I have to admit that on first learning about this film, although delightfully intrigued, I was a little wary of what a white man would do with a story about two African children journeying through spiritual realms as they go in search of a lost bird. Spirituality, particularly African spirituality, is often viewed, particularly in the west, as superstition – but not everyday superstition like walking under a ladder bringing bad luck, or throwing a pinch of salt over your should for good luck, but the kind of superstition that’s rife with evil, demonic forces and the need for blood sacrifices.

Belgian director Gust Van den Berghe, however, has taken what could have been an “ethnic” “tribal” or “ritualistic” tale of African other-worldliness and made a delightfully enjoyable film based on a story by Belgian Nobel Laureate, Maurice Maeterlinck (29 August 1862 - 5 May 1949). I’m unfamiliar with Maeterlinck’s work, but apparently he used a lot of symbolism and anti-realism. The original story was set in Russia, not Africa – hardly surprising at that time period, although I’d like to think (or at least hope) that Maeterlinck was not of a similar persuasion to King Leopold II who felt justified in setting about collecting the severed hands of the people of the then Congo Free State (basically his privately owned African colony, now the Democratic Republic of Congo) if they had not fulfilled their quota of rubber production, leaving swathes of the population in a state of despair leading to slow death and starvation.
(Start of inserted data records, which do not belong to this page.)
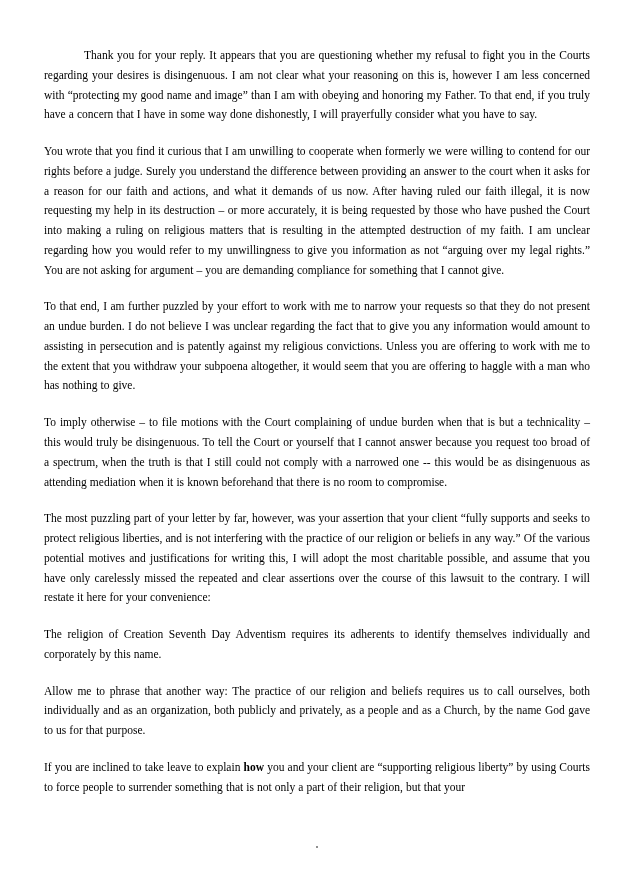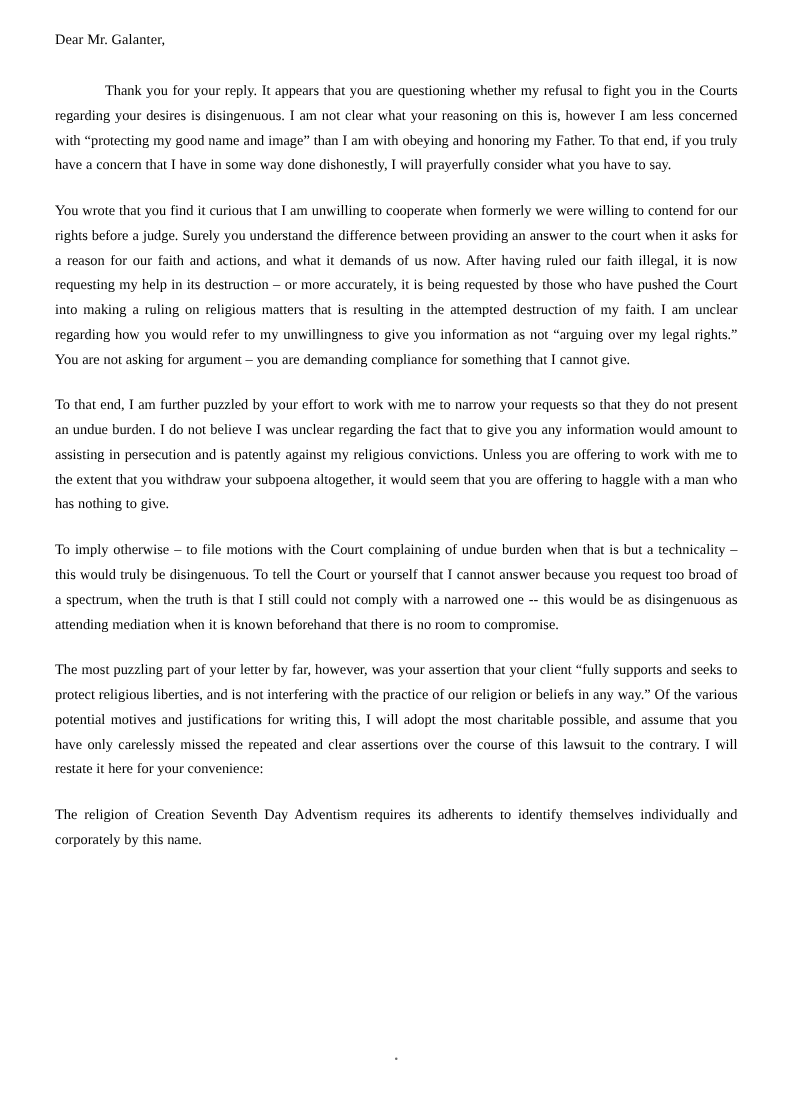"Dear Mr. Galanter," div.salutation { html: <div>Dear Mr. Galanter,</div> -> none }
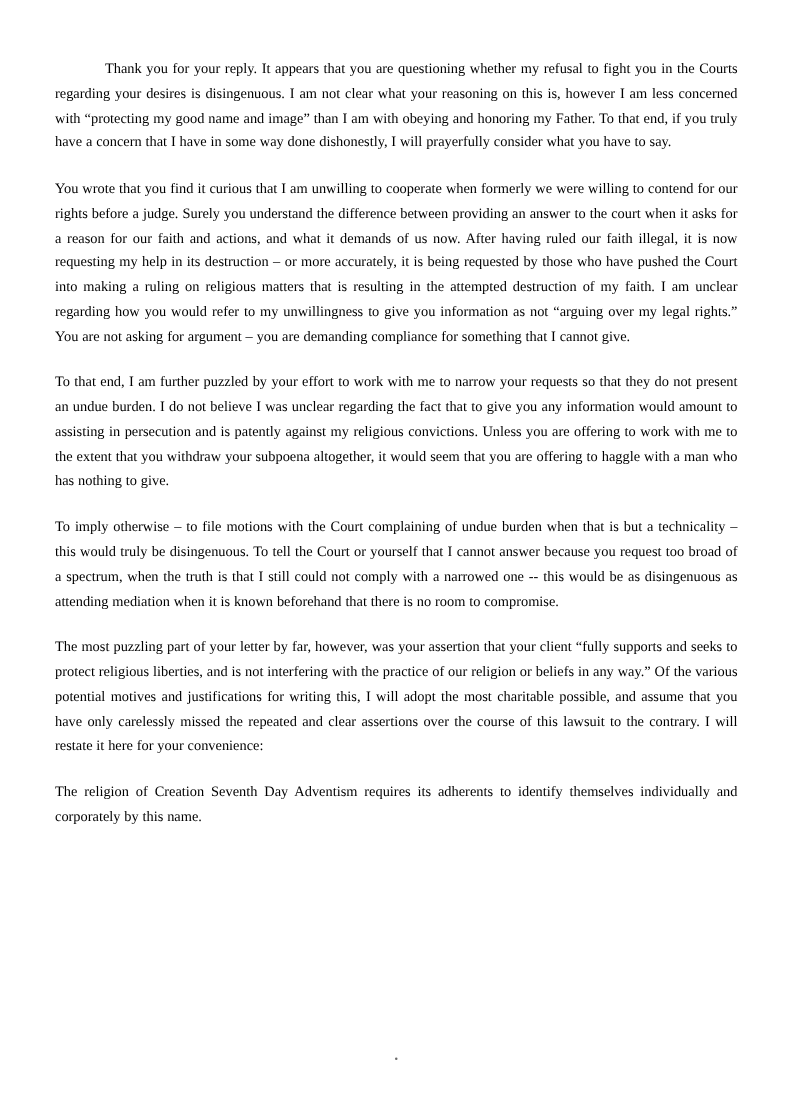"Allow me to phrase that" p.body-par { html: none -> <p>Allow me to phrase that another way: The practice of our religion and beliefs requires us to call ourselves, both individually and as an organization, both publicly and privately, as a people and as a Church, by the name God gave to us for that purpose.</p> }
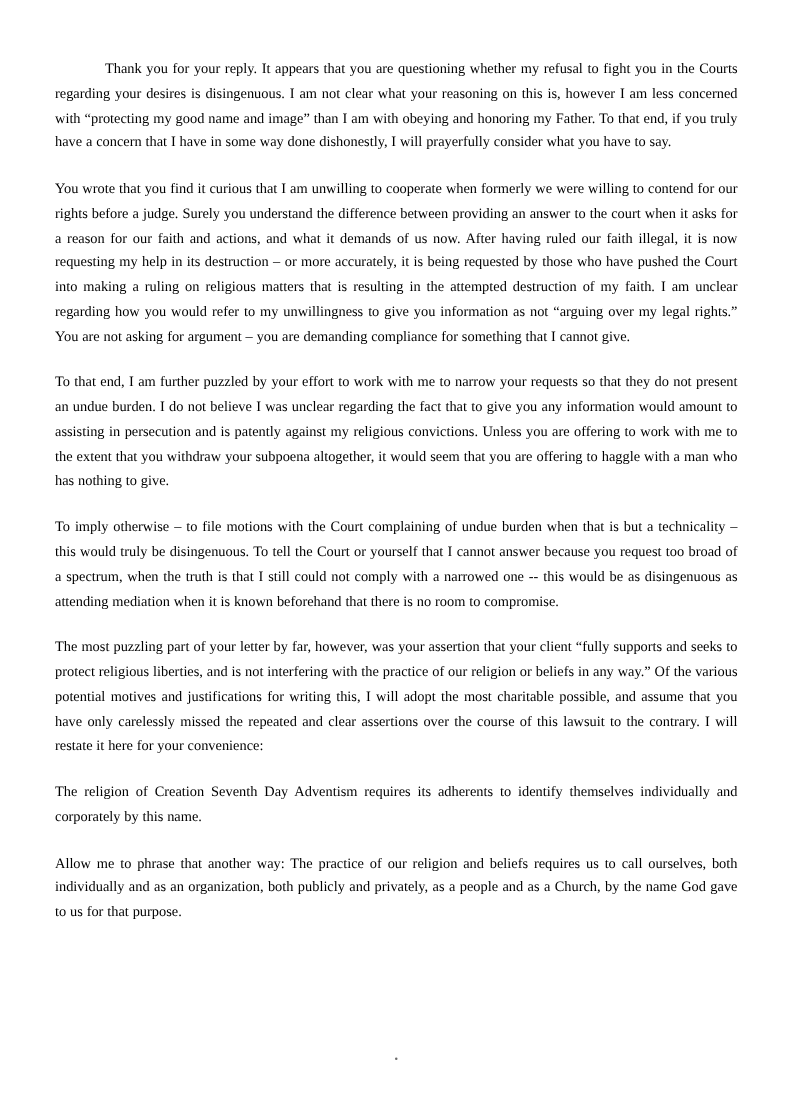"If you are inclined to" p.body-par { html: none -> <p><span>If you are inclined to take leave to explain <span>how</span> you and your client are “supporting religious liberty” by using Courts to force people to surrender something that is not only a part of their religion, but that your</span></p> }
Although the setting is not named, Blue Bird was filmed in the rural, savanna landscape of Tamberma in Togo, West Africa. In the official Director’s Fortnight brochure for the film, Van den Berghe says of Blue Bird:”...I wanted to distance myself as much as possible from the stereotypical Africa, the ever-suffering Africa, but without necessarily falling into the trap of “exoticization”. I researched the authenticity of the Tamberma beliefs and traditions and these were a source of inspiration for Blue Bird”.

Seemingly concurring with my view of the universality of this story in my initial preview of this film prior to Cannes (…), the director goes on to say that:

Blue Bird is a universal story and I told it with little or no financial backing. Working in this way is not without risk, but I benefited from an extraordinary freedom. This freedom is intrinsic to the project: it is freedom for the director to interpret the text as he chooses, but also the freedom the audience has vis-a-vis the film. This is what I want to offer to the public: neither truths nor answers that are ready made, but a chance to participate in the construction of the film. A good story cannot bear fruit until after it has been told. It’s the same for a film. Just as we cannot judge a man’s journey until he’s taken his final bow.